Adopted permanent rule in June 2022. Triggers at 80°F for shade/water/rest, 90°F for work/rest schedules and acclimatization monitoring, 95°F for cool-down areas required. Oregon OSHA issued 89 heat illness citations in 2024.
"Oregon's OAR 437-002-0156 (Division 2, Subdivision R) applies to all outdoor places of employment — including commercial pressure washing operations. Employers must provide water, shade, rest periods, acclimatization, training, and a written Heat Illness Prevention Plan. Each element is independently citable." Oregon OSHA
These six requirements form the core compliance framework. Oregon OSHA inspectors verify each independently. Missing any single element is sufficient grounds for a citation — even if the other five are in place.

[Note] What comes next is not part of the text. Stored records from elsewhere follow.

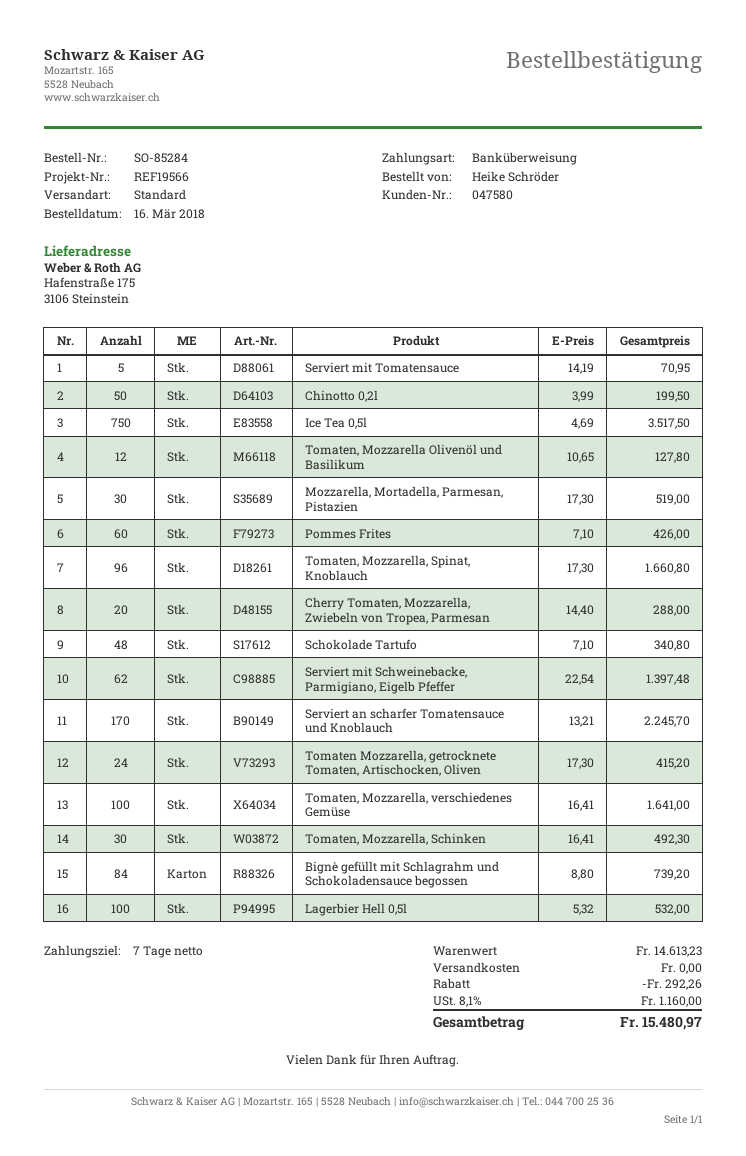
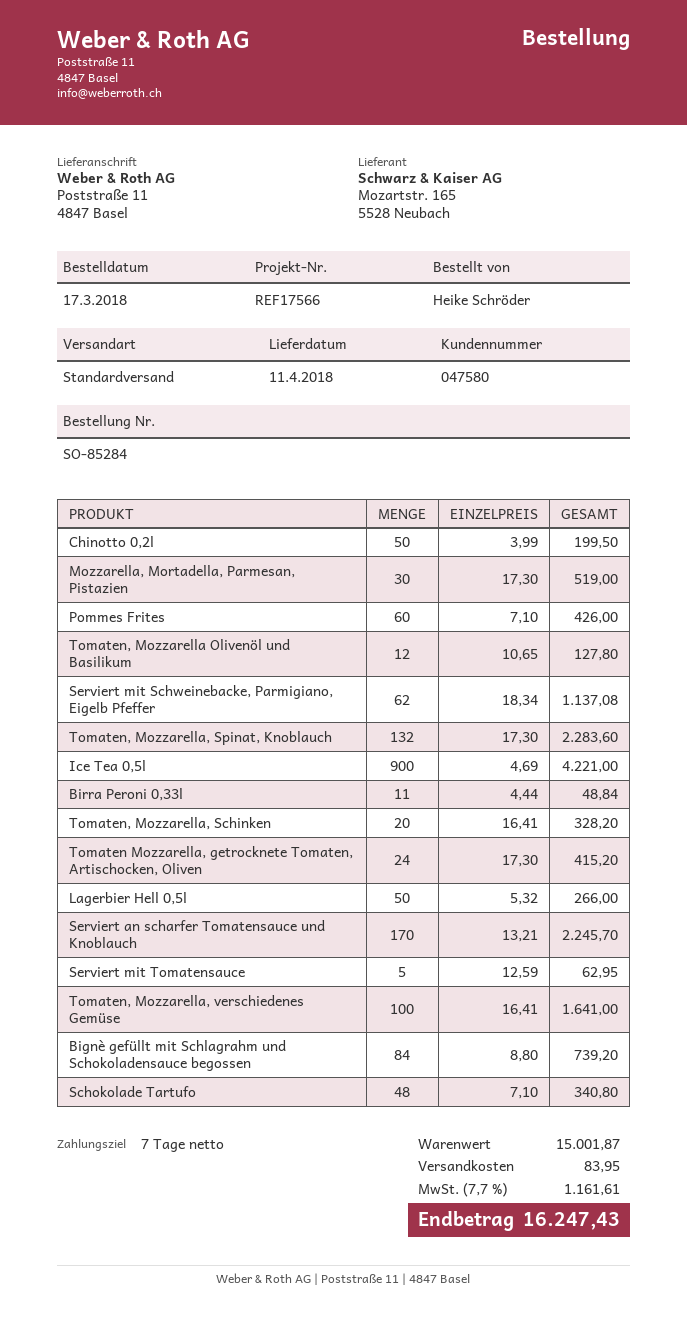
order date: 2018-03-16 -> 2018-03-17
reference: REF19566 -> REF17566
ship to: Hafenstraße 175, 3106 Steinstein -> Poststraße 11, 4847 Basel
Serviert mit Tomatensauce: 5 x 14.19 = 70.95 -> 5 x 12.59 = 62.95
Ice Tea 0,5l: 750 x 4.69 = 3517.50 -> 900 x 4.69 = 4221.00
Tomaten, Mozzarella, Spinat, Knoblauch: 96 x 17.30 = 1660.80 -> 132 x 17.30 = 2283.60
Cherry Tomaten, Mozzarella, Zwiebeln von Tropea, Parmesan: 20 x 14.40 = 288.00 -> none
Serviert mit Schweinebacke, Parmigiano, Eigelb Pfeffer: 62 x 22.54 = 1397.48 -> 62 x 18.34 = 1137.08
Tomaten, Mozzarella, Schinken: 30 x 16.41 = 492.30 -> 20 x 16.41 = 328.20
Lagerbier Hell 0,5l: 100 x 5.32 = 532.00 -> 50 x 5.32 = 266.00
Birra Peroni 0,33l: none -> 11 x 4.44 = 48.84
subtotal: 14613.23 -> 15001.87
discount: 292.26 -> none
shipping: 0.00 -> 83.95
tax: 8.1% = 1160.00 -> 7.7% = 1161.61
total: 15480.97 -> 16247.43

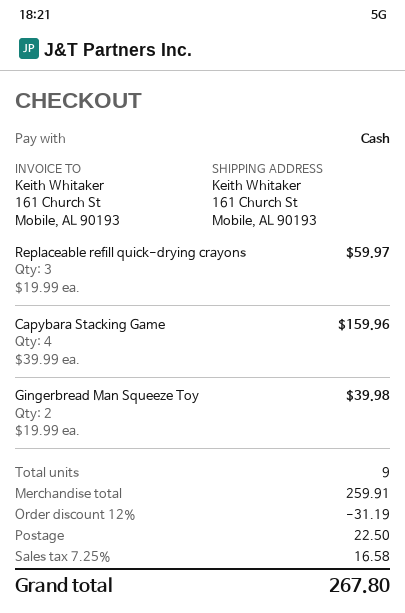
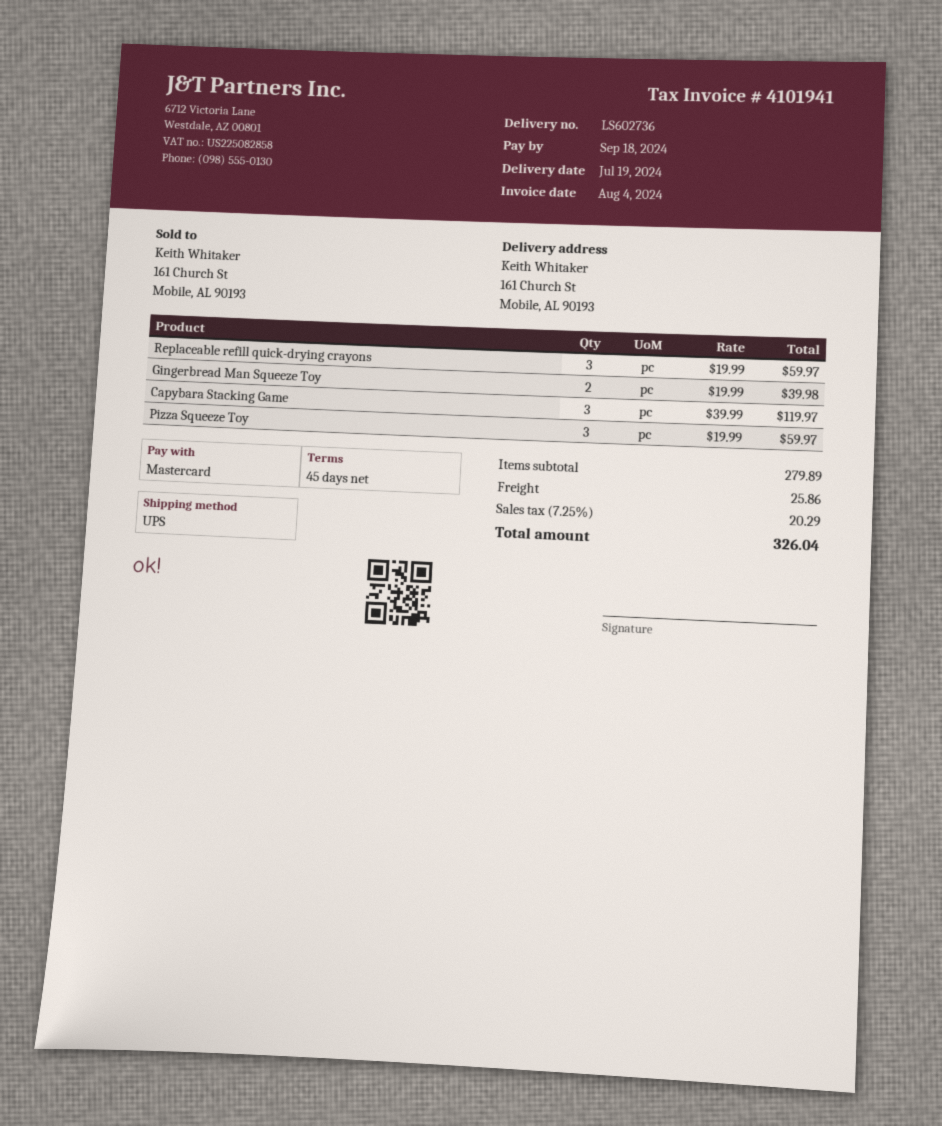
payment method: cash -> Mastercard
Capybara Stacking Game: 4 x 39.99 = 159.96 -> 3 x 39.99 = 119.97
Pizza Squeeze Toy: none -> 3 x 19.99 = 59.97
subtotal: 259.91 -> 279.89
discount: 12% = 31.19 -> none
shipping: 22.50 -> 25.86
tax: 7.25% = 16.58 -> 7.25% = 20.29
total: 267.80 -> 326.04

| Requirement | What's Required in Oregon |
|---|---|
| Water | At least 1 quart per employee per hour; cool, potable water at no cost |
| Shade | Sufficient to accommodate all employees at one time; ≥80°F triggers requirement |
| Rest Breaks | Minimum 10-minute preventive cool-down rest when ≥90°F; employer may not discourage rest |
| Acclimatization | 14-day acclimatization schedule for new and returning employees; increased monitoring at ≥90°F |
| Training | Annual training before first outdoor work each year; covers symptoms, first aid, rights |
| Written Plan | Written Heat Illness Prevention Plan required; must address emergency response and acclimatization |
Oregon OSHA's 2024 heat enforcement focused heavily on agriculture and outdoor services. A Medford landscaping and pressure washing company was cited $9,500 in August 2023 for failing to provide adequate shade and maintain acclimatization records during a 97°F heat event.
Heat illness violations are among the most straightforward citations in OSHA enforcement: the standard is clear, the failure is visible (no shade, empty water jugs, no written plan), and the injury creates automatic scrutiny. Pressure washing contractors are a common target because outdoor work is inherently high-exposure and crew sizes are often small enough that written plans are overlooked.
A written Heat Illness Prevention Plan creates the paper trail that separates a correctable general violation from a serious or willful citation. In Oregon, employers with a written plan who experience a heat illness incident face substantially lower penalty exposure than those without one.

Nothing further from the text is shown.